“Yes, but I’m discovering there’s a fourth man, the man I am with you.” He stared at me as if he was seeing into my very soul and I wondered what it was he was searching for. “The man that I am with you isn’t always the man I want to be.”
That I did understand. He turned me into someone I didn’t like sometimes too. “Change takes time and patience has never been your strong suit. We still have another month of our three month deal left, right? Give yourself time.”
He didn’t look convinced and the uncertainty in his face had fear prickling the back of my neck.
“Maia will escort you to the airport. You’re taking my plane home.”
“Alfie—”
“I’ve already cancelled your flight.” He cut me off, leaving me wondering how he could bounce so effortlessly from a man whocarried me back to my own bed, to a man that controlled me when it suited him.
He gave me a helpless shrug, as if he were acting against his own will. “Some things are never going to change, O’Connell.”
The flight home was uneventful. Maia had left me at the airport after I’d rejected her offer of accompanying me home. I tried not to feel guilty about pushing her away but there was only so much I could face in one week and three out of four monsters wasn’t bad.
I arrived home to an empty apartment, tired yet wired. I curled up on my couch, waiting for that paranoid feeling to hit, the feeling that I was being watched. It was there, but it was faint. A wave of exhaustion hit me and despite the day still clinging to daylight, I allowed sleep to swallow me.
The room was shrouded in darkness by the time I woke, gasping for air, memories of Alfie’s dripping, rotting corpse from my nightmare still haunting me.
Immediately, I wanted Keira, but the lack of shoes kicked off by the front door told me she wasn’t home yet.
I pressed a hand to the Alfie-shaped shrapnel in my chest, wishing for the millionth time that it would let me go.
Without thinking, I grabbed my phone to call him. I panicked as it started to ring–what was I doing? Before I could hang up, the line connected.
“Lo, are you alright?”
“I…I had a nightmare.” The words spilled out of me and even as I said them I cringed, realising what an idiot I sounded.
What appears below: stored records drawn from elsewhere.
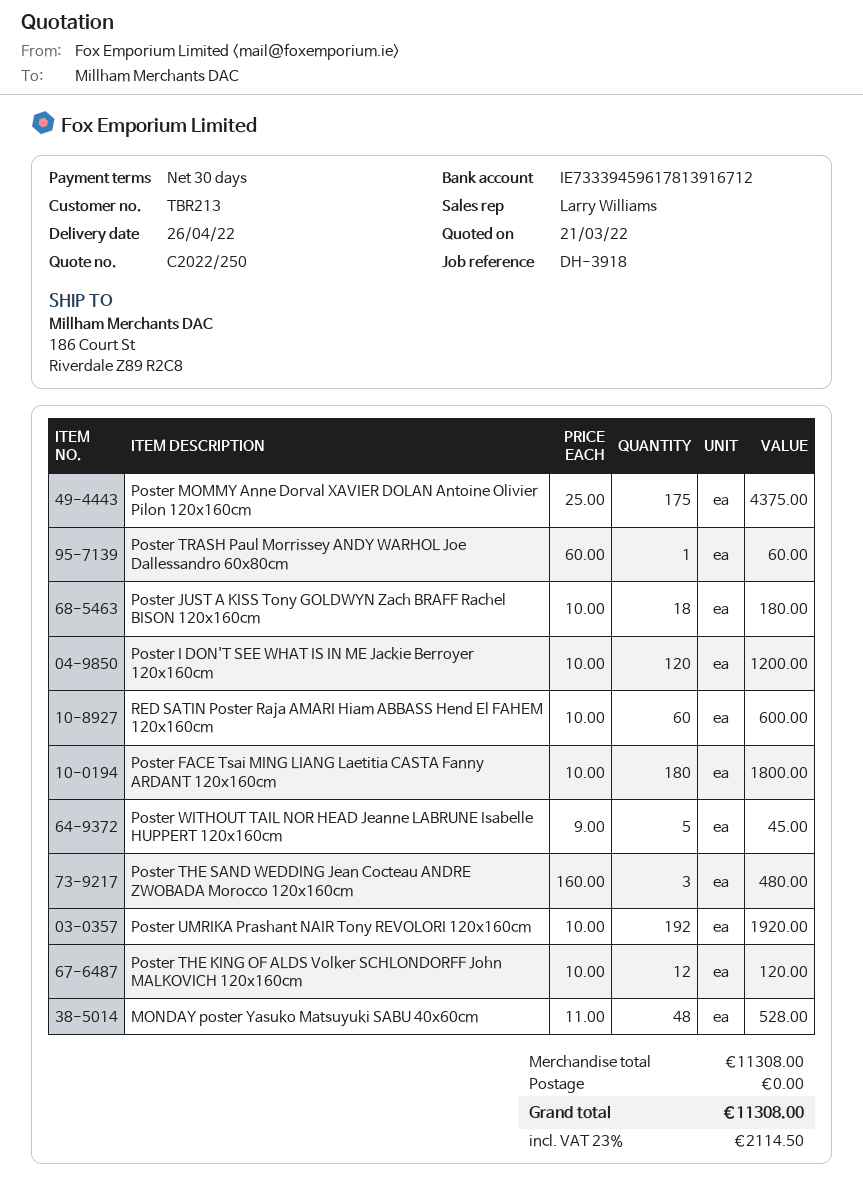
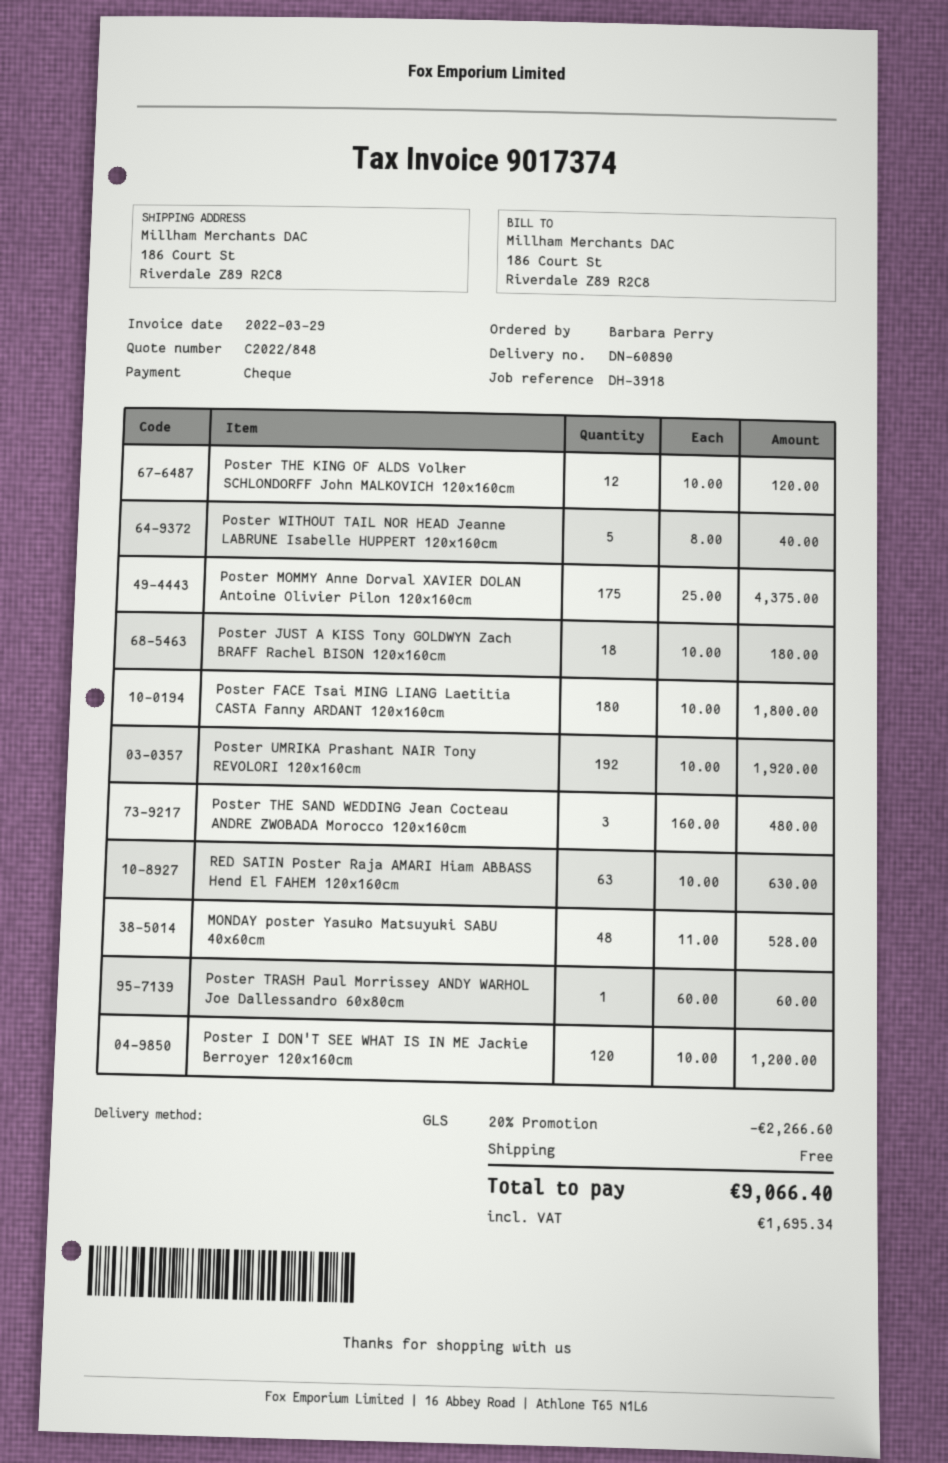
quote number: C2022/250 -> C2022/848
RED SATIN Poster Raja AMARI Hiam ABBASS Hend El FAHEM 120x160cm: 60 x 10.00 = 600.00 -> 63 x 10.00 = 630.00
Poster WITHOUT TAIL NOR HEAD Jeanne LABRUNE Isabelle HUPPERT 120x160cm: 5 x 9.00 = 45.00 -> 5 x 8.00 = 40.00
discount: none -> 20% = 2266.60
tax: 2114.50 -> 1695.34
total: 11308.00 -> 9066.40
“Tell me about it,” he answered.
So, I did. I talked about the nightmare I’d had about him more times than I could count and as I spoke, he listened. When I was done, I knew his brows would be knotted together, tight with concentration.
“In my nightmares, I poison our Evergarden with my touch and it kills you.”
I could see the image he’d painted clearly. It made perfect sense that he would have nightmares like that, Alfie’s subconscious was a dark and twisted place. But so was mine.
“Do you still dream like that?” I asked him.
“Not so much now.”
“Me either.” A soft silence settled over us. He sounded tired, I wondered if he’d slept at all last night. “Alfie, maybe we dream less now because we’re healing?”
“Or maybe our dreams are a warning that we’re still not ready.” That was the second time he’d spoken like that and I didn’t know what to make of it. “Lola, I miss you.”
I closed my eyes, allowing my walls to sink and let myself feel. “I miss you too.”
“You shouldn’t. After everything I’ve done, you shouldn’t miss me.”
He was right, I shouldn’t but I still didn’t like to hear him talking like this.
“I’m sorry, I shouldn’t have said that. It’s late, go back to sleep.” Before I could argue, his tone softened. “I’ll see you when I get back.”
I decided to let it go and said goodnight. His words left me feeling fearful, but fearful of what I didn’t know. If Alfie was another man I would think he was about to let me go, but Alfie Tell didn’t let things go, he held on like a Pit Bull. At least, that’s what old Alfie used to do.
I stood, the moon outside wondering what I was doing awake so late at night, or so early in the day depending on how you looked at it.
I headed for the kitchen and made a coffee, then I grabbed Ryan’s latest letter from the post pile and settled in with it. The boy was a good writer for a ten year old, he had an incredible imagination which was no surprise, but him having the patience to write consistently was unexpected. Ryan was like a pinball, bouncing off in all directions, it was hard to imagine him sitting down to write every day. Yet, here was his scrawl scribbled all over the coloured pages. His illustrations of one-eyed pirates and monsters from the deep ocean were as familiar to me now as my own floral sketches.